[Revision comparison data]
------------------------
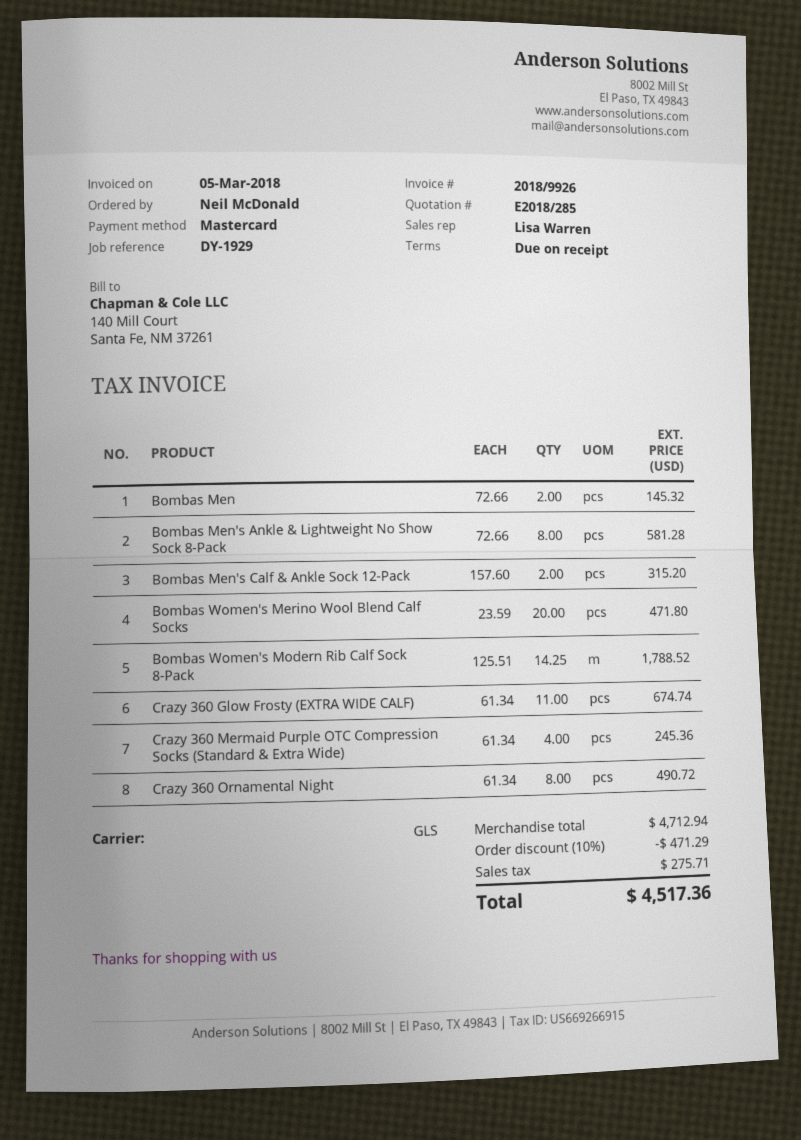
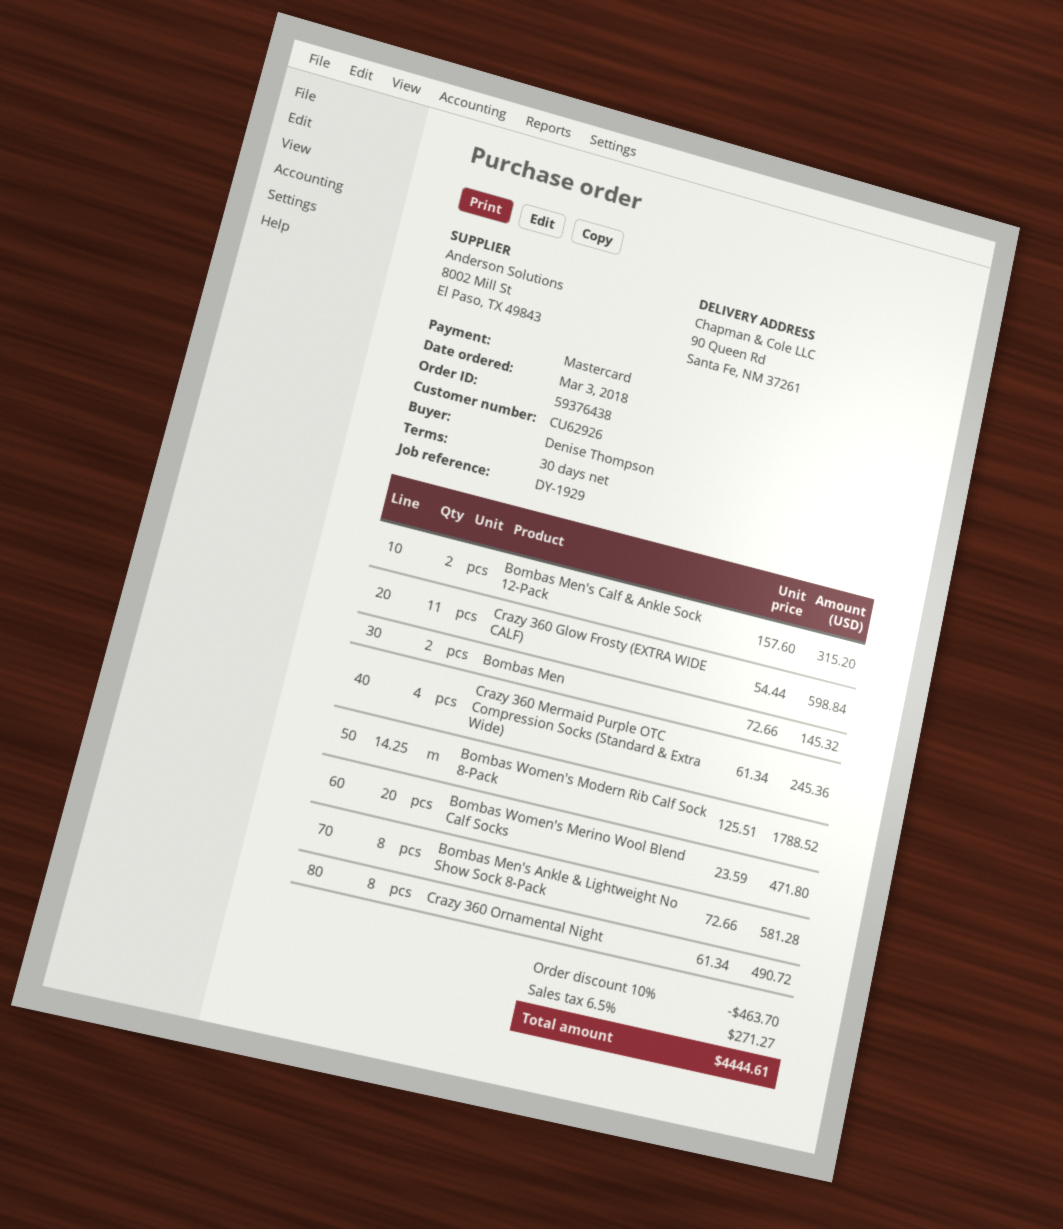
payment terms: on receipt -> 30 days
ordered by: Neil McDonald -> Denise Thompson
Crazy 360 Glow Frosty (EXTRA WIDE CALF): 11 x 61.34 = 674.74 -> 11 x 54.44 = 598.84
discount: 10% = 471.29 -> 10% = 463.70
tax: 275.71 -> 271.27
total: 4517.36 -> 4444.61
------------------------
### [WHAT YOU SHOULD DO]
Please restate, exactly as written, the line that holds "discount: 10% = 471.29 -> 10% = 463.70" and all remaining lines of the data above, and only those.

### [ANSWER SECTION]
discount: 10% = 471.29 -> 10% = 463.70
tax: 275.71 -> 271.27
total: 4517.36 -> 4444.61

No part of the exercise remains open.